Auszug aus den Erwägungen:

                       Extrait des motifs:

Erwägung 1

    1.- A la demande d'une partie, le président du tribunal peut, après
avoir reçu l'acte du recours de droit public, ordonner les mesures
provisionnelles nécessaires au maintien de l'état de fait ou à la
sauvegarde des intérêts compromis (art. 94 OJ). Le texte même de cette
disposition et sa note marginale ("mesures provisionnelles") appellent
d'emblée l'application, à titre supplétif (art. 40 OJ), des règles de
la loi de procédure civile fédérale sur les mesures provisionnelles
(art. 79 sv. PCF; BIRCHMEIER, Bundesrechtspflege, p. 401). Si le renvoi
vise les dispositions "de procédure", il s'entend néanmoins dans un sens
large, qui comprend la réparation du dommage causé par les mesures prises
(art. 84 PCF).

    Cette solution est conforme à la nature du recours de droit
public. Voie de droit extraordinaire n'ayant en règle générale qu'une
fonction de cassation, celui-ci n'a pas d'effet suspensif. Certes, l'on
évitera souvent que l'arrêt du Tribunal fédéral se heurte au fait accompli
par la suspension, totale ou partielle, de l'exécution de la décision
attaquée; mais il n'en reste pas moins que les mesures conservatoires sont
analogues à celles que le juge civil ordonne en cours d'instance. En effet,
encore que la doctrine réserve parfois certaines hypothèses (BONNARD,
Problèmes relatifs au recours de droit public, RDS 1962, p. 387/388, no
10), la jurisprudence constante admet très généralement que le recours de
droit public, dépourvu d'effet dévolutif, ne continue pas la procédure,
judiciaire ou administrative, qui s'est déroulée devant les autorités
cantonales, mais introduit une instance indépendante destinée à examiner
la constitutionnalité de l'acte de souveraineté du pouvoir cantonal
(RO 86 I 102 consid. 3, 83 I 272 consid. 2). On ne statue pas à nouveau
sur l'objet de la décision attaquée, que l'on ne revoit pas comme telle,
fût-ce sous un angle restreint (BIRCHMEIER, op.cit., p. 401 et 358 ch. 2
lettre b; RO 70 I 155, 65 I 131, 59 I 80).

    Naturelle, l'application de l'art. 84 PCF est aussi équitable. Les
mesures provisionnelles prises à la requête d'une partie peuvent causer
un préjudice considérable. En l'espèce, seule la rapidité avec laquelle
la cour de droit public a statué a limité le dommage.
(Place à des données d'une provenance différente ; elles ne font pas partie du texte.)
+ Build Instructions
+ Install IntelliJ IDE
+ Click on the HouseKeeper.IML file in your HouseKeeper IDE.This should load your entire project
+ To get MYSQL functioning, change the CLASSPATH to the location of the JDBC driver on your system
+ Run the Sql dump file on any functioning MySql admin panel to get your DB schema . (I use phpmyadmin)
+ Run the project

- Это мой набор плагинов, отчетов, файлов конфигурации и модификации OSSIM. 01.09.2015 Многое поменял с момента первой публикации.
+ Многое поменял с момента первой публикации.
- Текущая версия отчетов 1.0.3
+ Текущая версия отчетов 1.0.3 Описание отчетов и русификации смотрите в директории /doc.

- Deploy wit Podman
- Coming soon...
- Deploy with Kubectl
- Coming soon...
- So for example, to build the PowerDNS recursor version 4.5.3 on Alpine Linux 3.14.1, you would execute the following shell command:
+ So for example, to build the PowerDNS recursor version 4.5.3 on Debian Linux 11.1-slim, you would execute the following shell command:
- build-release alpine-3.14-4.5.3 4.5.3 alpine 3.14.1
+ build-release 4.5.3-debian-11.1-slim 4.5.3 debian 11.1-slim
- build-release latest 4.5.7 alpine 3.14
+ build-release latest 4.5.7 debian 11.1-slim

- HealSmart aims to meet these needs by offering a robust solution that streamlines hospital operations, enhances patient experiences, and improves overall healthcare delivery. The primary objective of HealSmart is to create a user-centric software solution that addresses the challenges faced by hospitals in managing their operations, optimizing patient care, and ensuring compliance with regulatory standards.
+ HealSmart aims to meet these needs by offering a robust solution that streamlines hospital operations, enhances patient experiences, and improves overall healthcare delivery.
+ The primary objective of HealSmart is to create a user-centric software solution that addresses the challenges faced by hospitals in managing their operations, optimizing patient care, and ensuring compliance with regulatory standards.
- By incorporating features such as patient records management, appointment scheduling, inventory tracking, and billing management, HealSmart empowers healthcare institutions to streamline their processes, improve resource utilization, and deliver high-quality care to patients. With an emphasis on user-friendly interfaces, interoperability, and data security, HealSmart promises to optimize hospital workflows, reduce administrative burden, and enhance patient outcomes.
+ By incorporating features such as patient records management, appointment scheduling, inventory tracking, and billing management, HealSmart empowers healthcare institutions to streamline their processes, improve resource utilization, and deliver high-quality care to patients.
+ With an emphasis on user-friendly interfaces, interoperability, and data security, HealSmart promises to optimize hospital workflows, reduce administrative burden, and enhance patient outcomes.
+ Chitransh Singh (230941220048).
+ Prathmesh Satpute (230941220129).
Pour les motifs qui
imposent la règle du procès civil, la partie qui le cause doit en répondre
lorsque le recours est rejeté ou irrecevable ("nicht zu Recht bestand",
dit l'art. 84 OJ), d'autant que le juge statue prima facie sans examiner
le fond. L'obligation de réparer (et de fournir des sûretés: art. 82 al. 2
et 84 al. 3 PCF) est le corollaire nécessaire de la décision provoquée
par le recourant pour la sauvegarde de ses droits, faute de quoi le juge
hésiterait souvent à appliquer l'art. 94 OJ, par crainte de causer un
préjudice irréparable; cette réserve serait même plus grande que dans
un procès civil, car le recours de droit public attaque une décision
cantonale en force, qui est présumée conforme à la constitution: c'est
une raison de plus d'appliquer l'art. 84 PCF.

Erwägung 2

    2.- Il suit de là que le Tribunal fédéral est compétent (art. 84
al. 2 PCF). La Ie Cour civile a été chargée de traiter l'affaire.

Erwägung 3

    3.- La décision du 2 août 1963 est une mesure provisionnelle urgente,
que le président de la cour de droit public se réservait de revoir
après avoir reçu les déterminations des intimés. Elle a été prise en
vertu de l'art. 94 OJ, à la demande des recourants. La requête est du 26
juillet. La lettre du 30 la rappelait, avisait l'autorité du début des
travaux et attirait son attention sur l'urgence de la mesure; ce n'est
point un retrait de la requête, mais une invitation à y faire droit dans
le plus bref délai.

    Les défendeurs soutiennent en vain qu'ils n'auraient commis aucune
faute: leur responsabilité, fondée sur l'art. 84 PCF, n'en dépend pas
(RO 88 II 279).

Erwägung 4

    4.- La responsabilité des défendeurs est solidaire, en raison de
leur consorité dans la procédure du recours de droit public, analogue à
la société simple (cf. art. 156 al. 7 et 159 al. 5 OJ).